Before we can create the Gluster volume for the original bricks we need to mount all the original bricks.
First, we need to create the brick mount points:
# mkdir -p /brick/home_01_original # mkdir -p /brick/home_02_original # mkdir -p /brick/home_03_original # mkdir -p /brick/home_04_original
It is now safe to reboot and recommended to reboot the server to validate the server is ready for the last steps (it also rebuilds the device mappers list in /dev).
Next, add the following lines to the /etc/fstab file:
# Temporary for DR compare /dev/vg_gluster_original/lv_home_01 /brick/home_01_original xfs defaults /dev/vg_gluster_original/lv_home_02 /brick/home_02_original xfs defaults /dev/vg_gluster_original/lv_home_03 /brick/home_03_original xfs defaults /dev/vg_gluster_original/lv_home_04 /brick/home_04_original xfs defaults # End DR Compare
# mount -a -t xfs
At this point you can begin any brick level comparison or repairs prior to the creation of the Gluster volume and the use of the self-healing within Gluster to repair the volume. Once you are ready to proceed (and have both servers at this point) move on to Step 6.

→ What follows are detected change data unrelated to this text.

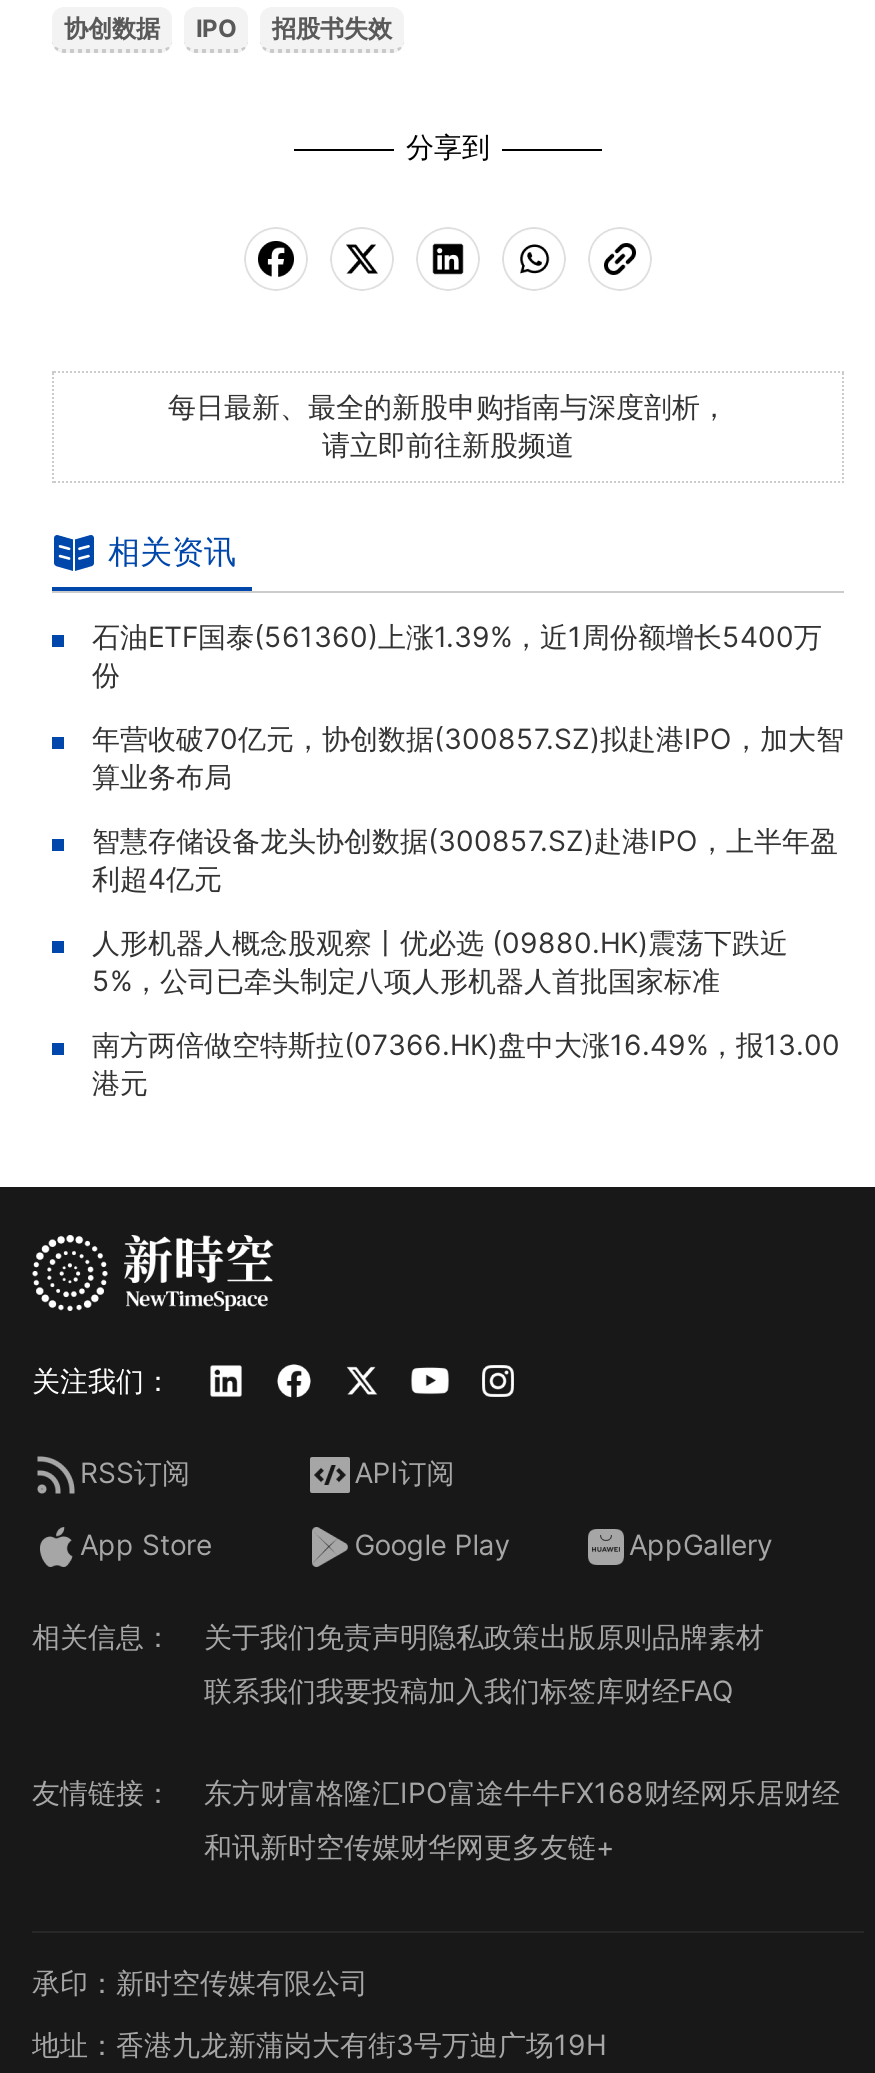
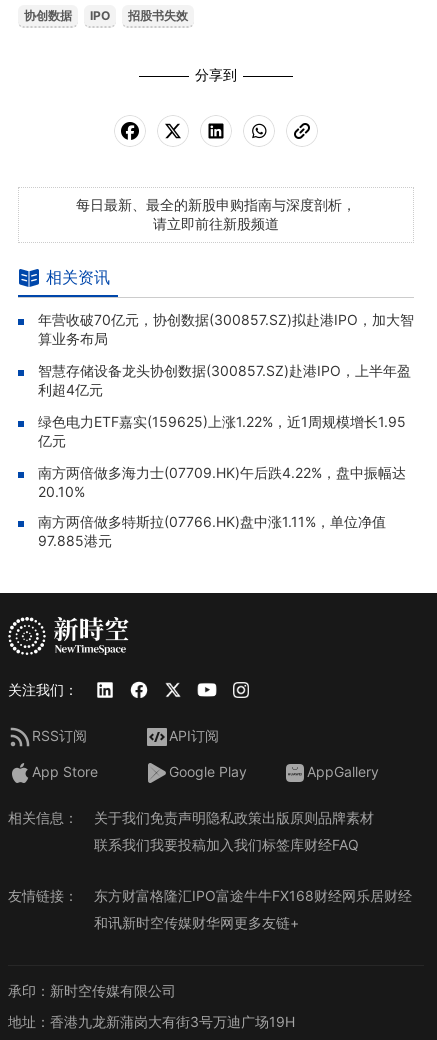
- 石油ETF国泰(561360)上涨1.39%，近1周份额增长5400万
- 份

moved up: 算业务布局 | 智慧存储设备龙头协创数据(300857.SZ)赴港IPO，上半年盈 | 利超4亿元

- 人形机器人概念股观察丨优必选 (09880.HK)震荡下跌近
- 5%，公司已牵头制定八项人形机器人首批国家标准
- 南方两倍做空特斯拉(07366.HK)盘中大涨16.49%，报13.00
- 港元
+ 绿色电力ETF嘉实(159625)上涨1.22%，近1周规模增长1.95
+ 亿元
+ 南方两倍做多海力士(07709.HK)午后跌4.22%，盘中振幅达
+ 20.10%
+ 南方两倍做多特斯拉(07766.HK)盘中涨1.11%，单位净值
+ 97.885港元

The process for creating a new volume from the data of an existing set of bricks from an existing volume is not documented anywhere.
In order to create the new volume, I applied the same command line (with modified paths) as the original create with the addition of the force command:
# gluster volume create home_original replica 2 \ fs-z1-t01-gfs:/brick/home_01_original/data \ fs-z1-t02-gfs:/brick/home_01_original/data \ fs-z1-t01-gfs:/brick/home_02_original/data \ fs-z1-t02-gfs:/brick/home_02_original/data \ fs-z1-t01-gfs:/brick/home_03_original/data \ fs-z1-t02-gfs:/brick/home_03_original/data \ fs-z1-t01-gfs:/brick/home_04_original/data \ fs-z1-t02-gfs:/brick/home_04_original/data force
Then start the volume:
# gluster volume start home_original
After starting the new volume, mount the volume on a new server and execute a recursive call on the entireity of the volume. This is required for the volume to report the correct size and fully recognize all files on the volume. This is done by executing the following command at the root of the Gluster volume:
# du -hc --max-depth=1
This process will take a while depending on the size of the volume.
I used rsync to generate a comparison between the volumes:
rsync -i -anxv --omit-dir-times --numeric-ids --delete /gluster/home_original/ /gluster/home/ >/tmp/home compare.txt 2>&1 &
And there you go. This was the process I was able to use and demonstrate success for restoring and comparing Gluster volumes (that were busy with a calculated set of files) with no data loss (other than what happened after the snapshot) in a simulated failure scenario (infrastructure snapshot taken during smallfile generation).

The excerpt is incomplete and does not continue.